In comparative studies, this prodrug proved more effective against Plasmodium berghei sporozoites than oral TQ and exhibited reduced hemolysis in a humanized mouse model of G6PD deficiency. To evaluate the prodrug’s efficacy in the absence of non-8-aminoquinoline (non-8-AQ) options for radical cures, primary nonhuman primate hepatocytes with P. cynomolgi hypnozoites were utilized.
The researchers also assessed the cost of goods sold (COGS) and manufacturability to determine the feasibility of producing the prodrug on a mass scale. By modifying the blood-stable linker in the prodrug, researchers increased its stability fourfold on SC administration.

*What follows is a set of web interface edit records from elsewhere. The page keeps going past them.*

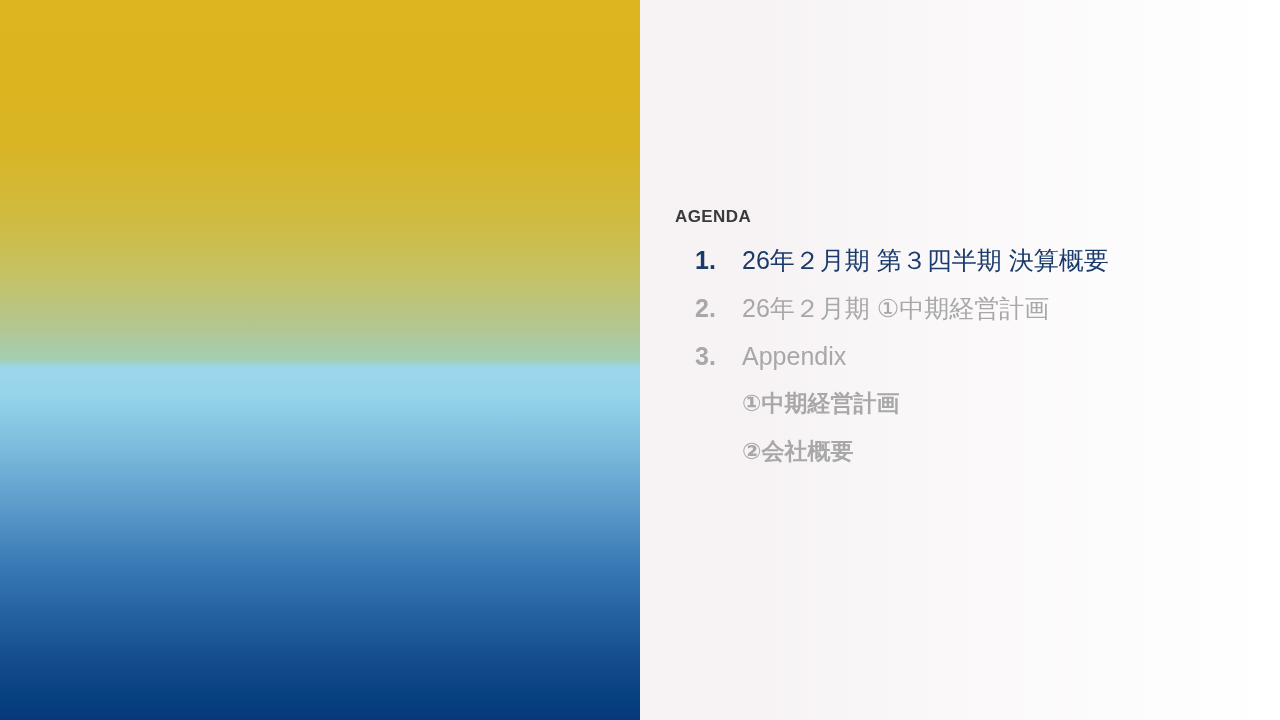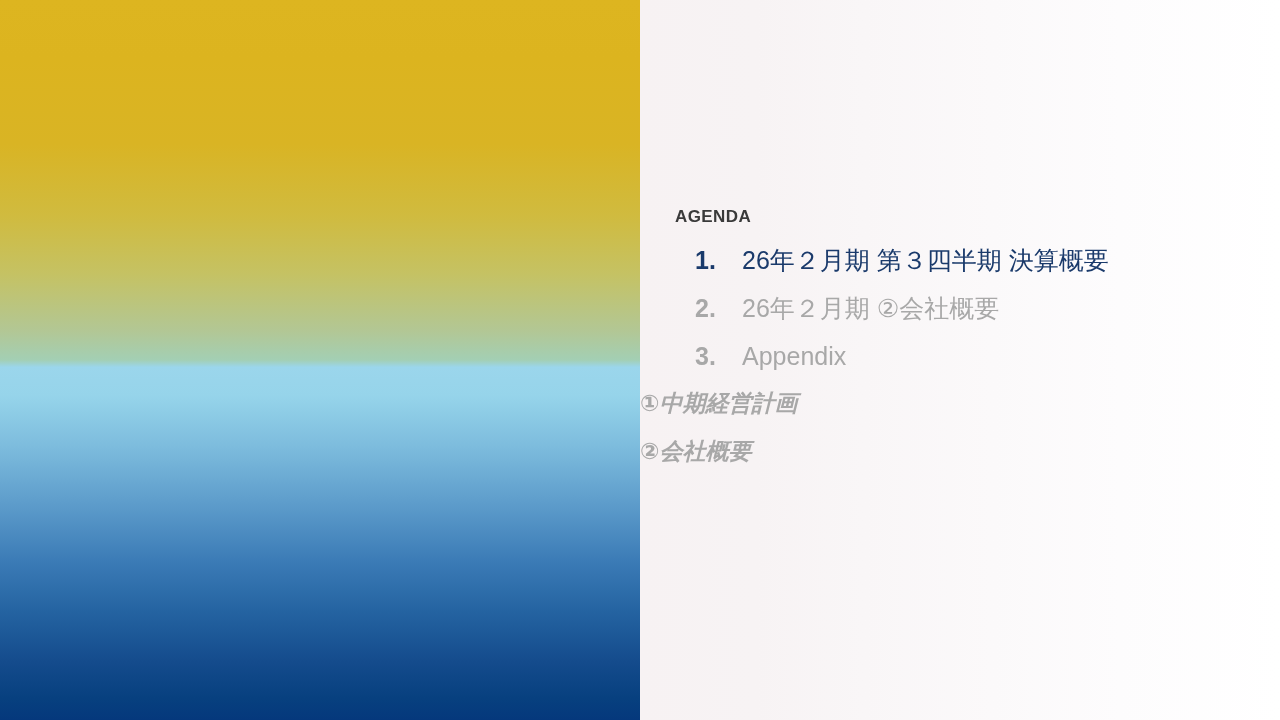--- a/index.html
+++ b/index.html
@@ -104,22 +104,22 @@
     font-size: 25px;
     font-weight: normal;
     line-height: 1;
     white-space: nowrap;
   }
 
   .agenda-subitem {
     display: flex;
     align-items: baseline;
     height: 48px;
+    padding-left: 102px;
     box-sizing: border-box;
-    font-style: italic;
   }
 
   .subitem-text {
     font-size: 23px;
     font-weight: bold;
     line-height: 1;
     white-space: nowrap;
   }
 
   
@@ -143,21 +143,21 @@
 
     <div class="agenda-list">
 
       <div class="agenda-item is-active">
         <span class="item-number">1.</span>
         <span class="item-text">26年２月期 第３四半期 決算概要</span>
       </div>
 
       <div class="agenda-item is-muted">
         <span class="item-number">2.</span>
-        <span class="item-text">26年２月期 ②会社概要</span>
+        <span class="item-text">26年２月期 ①中期経営計画</span>
       </div>
 
       <div class="agenda-item is-muted">
         <span class="item-number">3.</span>
         <span class="item-text">Appendix</span>
       </div>
 
       <div class="agenda-subitem is-muted">
         <span class="subitem-text">①中期経営計画</span>
       </div>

The optimized pSVCTQ prodrug was easily cleaved within liver cells and selectively targeted the liver, resulting in significantly higher hepatocyte exposure compared to oral TQ. Simultaneously, it exhibited lower maximum concentrations in the plasma.
Two important TQ metabolites were also selectively increased in the liver compared to the blood compared to oral TQ. The exposure of liver cells to the prodrug was comparable to that following oral administration. A dose-dependent activity was observed, with complete elimination of parasites at 10 mg/kg, superior to oral TQ. This enhanced efficacy was attributed to the higher liver exposure.
Correspondingly, hemotoxicity was also reduced more than twofold with pSVCTQ, using the industry standard for evaluation, a humanized mouse model with G6PD deficiency. The prodrug binds to membrane receptors on the cell surface to enter the cell by endocytosis, along with the level of ASGPR receptors that vary over time.
The COGS could be reduced to 36% by the prodrug redesign, making the product more attractive to low-resource settings. Its manufacturability could also be improved. These results demonstrate the potential of polymer engineering to optimize COGS requirements and health equity, beyond solely considering the therapeutic index.
This liver-targeted TQ prodrug design platform represents a significant therapeutic approach to address the unmet need for radical cure malaria therapeutics. The findings hold promise for mass eradication campaigns and could also inform the design of therapies targeting multiple internal organs.